EXERCISE DETAILS »
Where an image appears, leave it out; otherwise repeat the data exactly.

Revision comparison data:
--- START ---

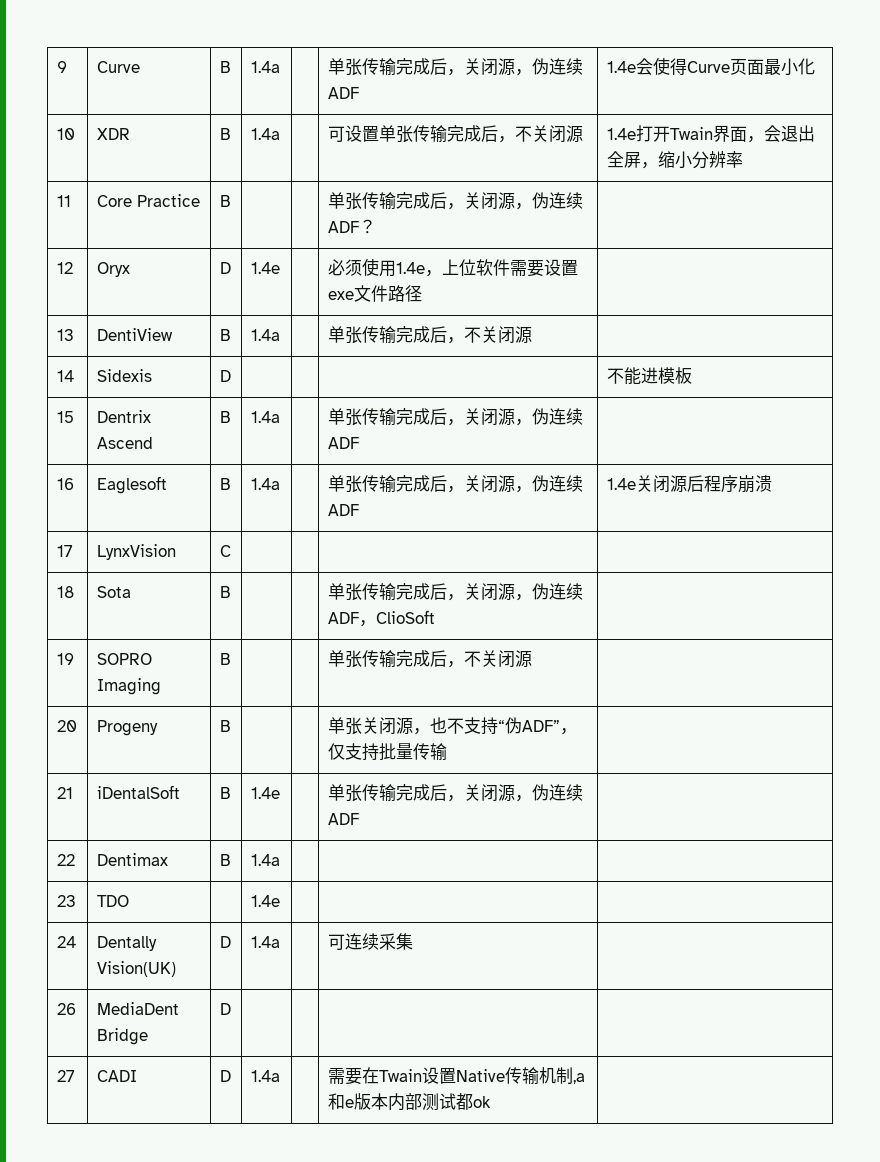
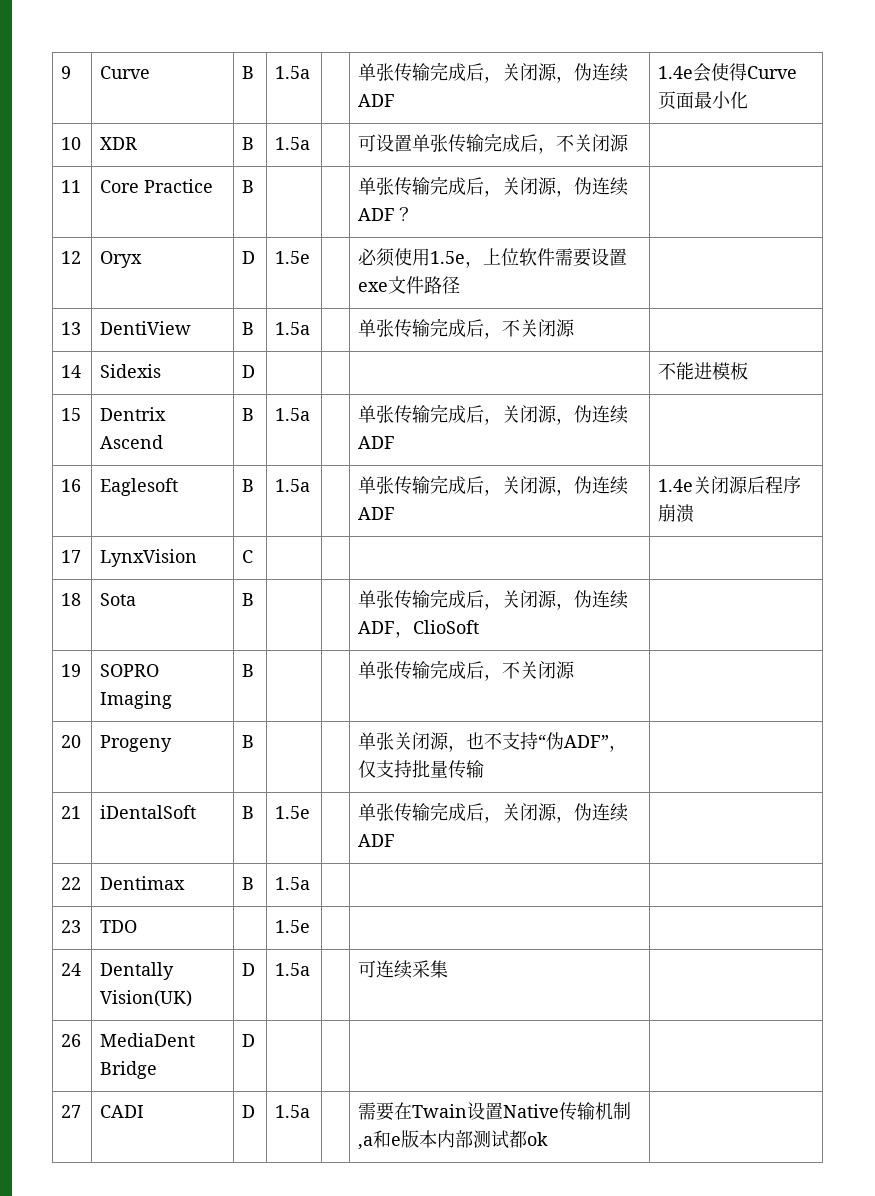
- 9 | Curve | B | 1.4a | | 单张传输完成后，关闭源，伪连续ADF | 1.4e会使得Curve页面最小化
+ 9 | Curve | B | 1.5a | | 单张传输完成后，关闭源，伪连续ADF | 1.4e会使得Curve页面最小化
- 10 | XDR | B | 1.4a | | 可设置单张传输完成后，不关闭源 | 1.4e打开Twain界面，会退出全屏，缩小分辨率
+ 10 | XDR | B | 1.5a | | 可设置单张传输完成后，不关闭源 |
- 12 | Oryx | D | 1.4e | | 必须使用1.4e，上位软件需要设置exe文件路径 |
+ 12 | Oryx | D | 1.5e | | 必须使用1.5e，上位软件需要设置exe文件路径 |
- 13 | DentiView | B | 1.4a | | 单张传输完成后，不关闭源 |
+ 13 | DentiView | B | 1.5a | | 单张传输完成后，不关闭源 |
- 15 | Dentrix Ascend | B | 1.4a | | 单张传输完成后，关闭源，伪连续ADF |
+ 15 | Dentrix Ascend | B | 1.5a | | 单张传输完成后，关闭源，伪连续ADF |
- 16 | Eaglesoft | B | 1.4a | | 单张传输完成后，关闭源，伪连续ADF | 1.4e关闭源后程序崩溃
+ 16 | Eaglesoft | B | 1.5a | | 单张传输完成后，关闭源，伪连续ADF | 1.4e关闭源后程序崩溃
- 21 | iDentalSoft | B | 1.4e | | 单张传输完成后，关闭源，伪连续ADF |
+ 21 | iDentalSoft | B | 1.5e | | 单张传输完成后，关闭源，伪连续ADF |
- 22 | Dentimax | B | 1.4a | | |
+ 22 | Dentimax | B | 1.5a | | |
- 23 | TDO | | 1.4e | | |
+ 23 | TDO | | 1.5e | | |
- 24 | Dentally Vision(UK) | D | 1.4a | | 可连续采集 |
+ 24 | Dentally Vision(UK) | D | 1.5a | | 可连续采集 |
- 27 | CADI | D | 1.4a | | 需要在Twain设置Native传输机制,a和e版本内部测试都ok |
+ 27 | CADI | D | 1.5a | | 需要在Twain设置Native传输机制,a和e版本内部测试都ok |

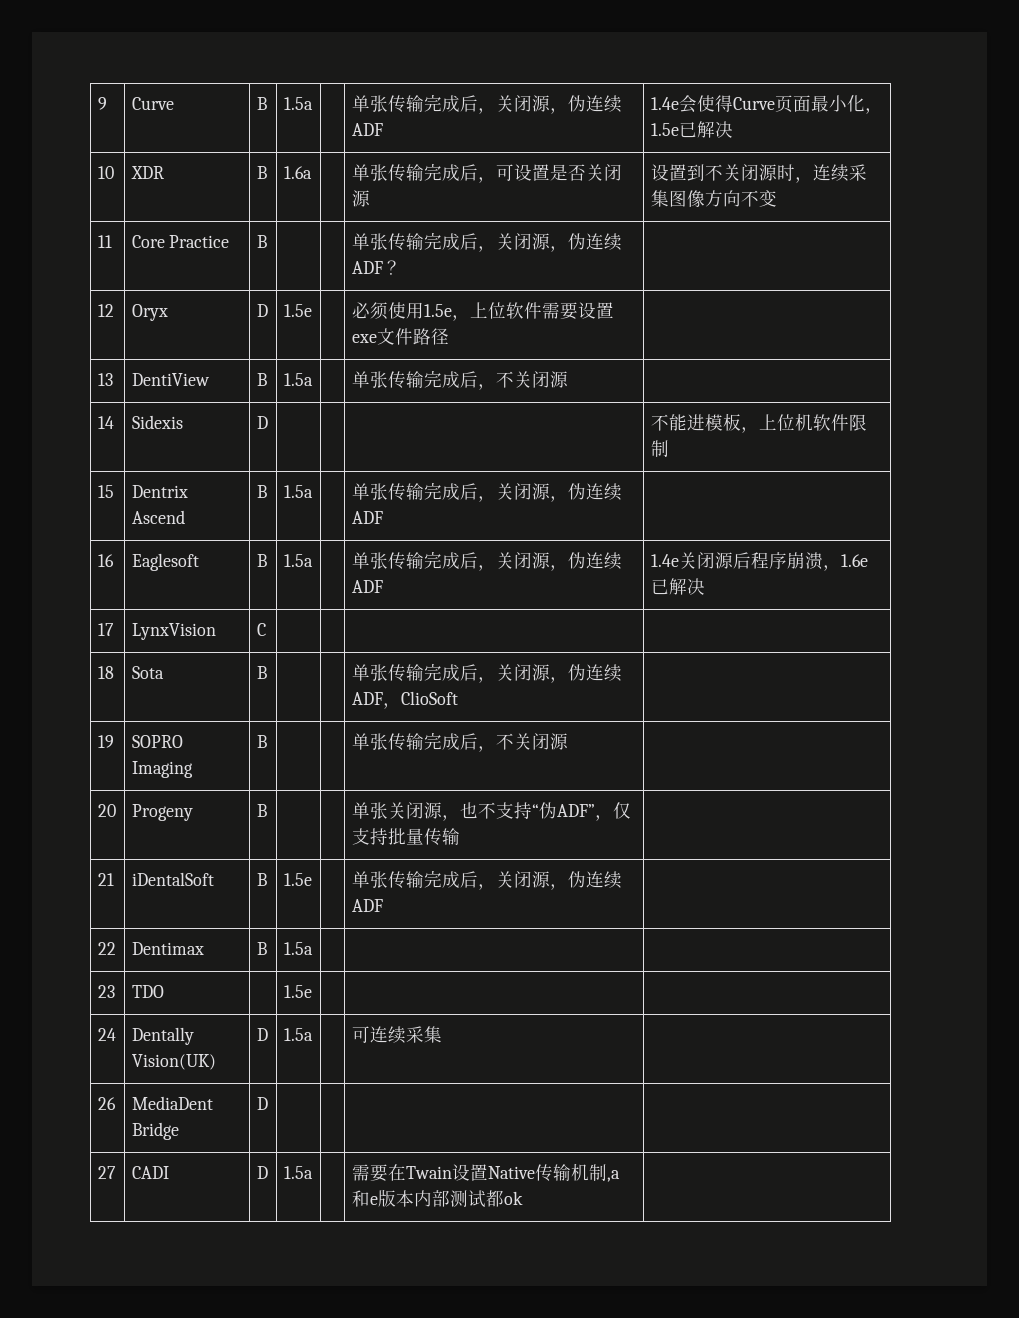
- 9 | Curve | B | 1.5a | | 单张传输完成后，关闭源，伪连续ADF | 1.4e会使得Curve页面最小化
+ 9 | Curve | B | 1.5a | | 单张传输完成后，关闭源，伪连续ADF | 1.4e会使得Curve页面最小化，1.5e已解决
- 10 | XDR | B | 1.5a | | 可设置单张传输完成后，不关闭源 |
+ 10 | XDR | B | 1.6a | | 单张传输完成后，可设置是否关闭源 | 设置到不关闭源时，连续采集图像方向不变
- 14 | Sidexis | D | | | | 不能进模板
+ 14 | Sidexis | D | | | | 不能进模板，上位机软件限制
- 16 | Eaglesoft | B | 1.5a | | 单张传输完成后，关闭源，伪连续ADF | 1.4e关闭源后程序崩溃
+ 16 | Eaglesoft | B | 1.5a | | 单张传输完成后，关闭源，伪连续ADF | 1.4e关闭源后程序崩溃，1.6e已解决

--- END ---

ANSWER TO THIS PROBLEM »
- 9 | Curve | B | 1.4a | | 单张传输完成后，关闭源，伪连续ADF | 1.4e会使得Curve页面最小化
+ 9 | Curve | B | 1.5a | | 单张传输完成后，关闭源，伪连续ADF | 1.4e会使得Curve页面最小化
- 10 | XDR | B | 1.4a | | 可设置单张传输完成后，不关闭源 | 1.4e打开Twain界面，会退出全屏，缩小分辨率
+ 10 | XDR | B | 1.5a | | 可设置单张传输完成后，不关闭源 |
- 12 | Oryx | D | 1.4e | | 必须使用1.4e，上位软件需要设置exe文件路径 |
+ 12 | Oryx | D | 1.5e | | 必须使用1.5e，上位软件需要设置exe文件路径 |
- 13 | DentiView | B | 1.4a | | 单张传输完成后，不关闭源 |
+ 13 | DentiView | B | 1.5a | | 单张传输完成后，不关闭源 |
- 15 | Dentrix Ascend | B | 1.4a | | 单张传输完成后，关闭源，伪连续ADF |
+ 15 | Dentrix Ascend | B | 1.5a | | 单张传输完成后，关闭源，伪连续ADF |
- 16 | Eaglesoft | B | 1.4a | | 单张传输完成后，关闭源，伪连续ADF | 1.4e关闭源后程序崩溃
+ 16 | Eaglesoft | B | 1.5a | | 单张传输完成后，关闭源，伪连续ADF | 1.4e关闭源后程序崩溃
- 21 | iDentalSoft | B | 1.4e | | 单张传输完成后，关闭源，伪连续ADF |
+ 21 | iDentalSoft | B | 1.5e | | 单张传输完成后，关闭源，伪连续ADF |
- 22 | Dentimax | B | 1.4a | | |
+ 22 | Dentimax | B | 1.5a | | |
- 23 | TDO | | 1.4e | | |
+ 23 | TDO | | 1.5e | | |
- 24 | Dentally Vision(UK) | D | 1.4a | | 可连续采集 |
+ 24 | Dentally Vision(UK) | D | 1.5a | | 可连续采集 |
- 27 | CADI | D | 1.4a | | 需要在Twain设置Native传输机制,a和e版本内部测试都ok |
+ 27 | CADI | D | 1.5a | | 需要在Twain设置Native传输机制,a和e版本内部测试都ok |

- 9 | Curve | B | 1.5a | | 单张传输完成后，关闭源，伪连续ADF | 1.4e会使得Curve页面最小化
+ 9 | Curve | B | 1.5a | | 单张传输完成后，关闭源，伪连续ADF | 1.4e会使得Curve页面最小化，1.5e已解决
- 10 | XDR | B | 1.5a | | 可设置单张传输完成后，不关闭源 |
+ 10 | XDR | B | 1.6a | | 单张传输完成后，可设置是否关闭源 | 设置到不关闭源时，连续采集图像方向不变
- 14 | Sidexis | D | | | | 不能进模板
+ 14 | Sidexis | D | | | | 不能进模板，上位机软件限制
- 16 | Eaglesoft | B | 1.5a | | 单张传输完成后，关闭源，伪连续ADF | 1.4e关闭源后程序崩溃
+ 16 | Eaglesoft | B | 1.5a | | 单张传输完成后，关闭源，伪连续ADF | 1.4e关闭源后程序崩溃，1.6e已解决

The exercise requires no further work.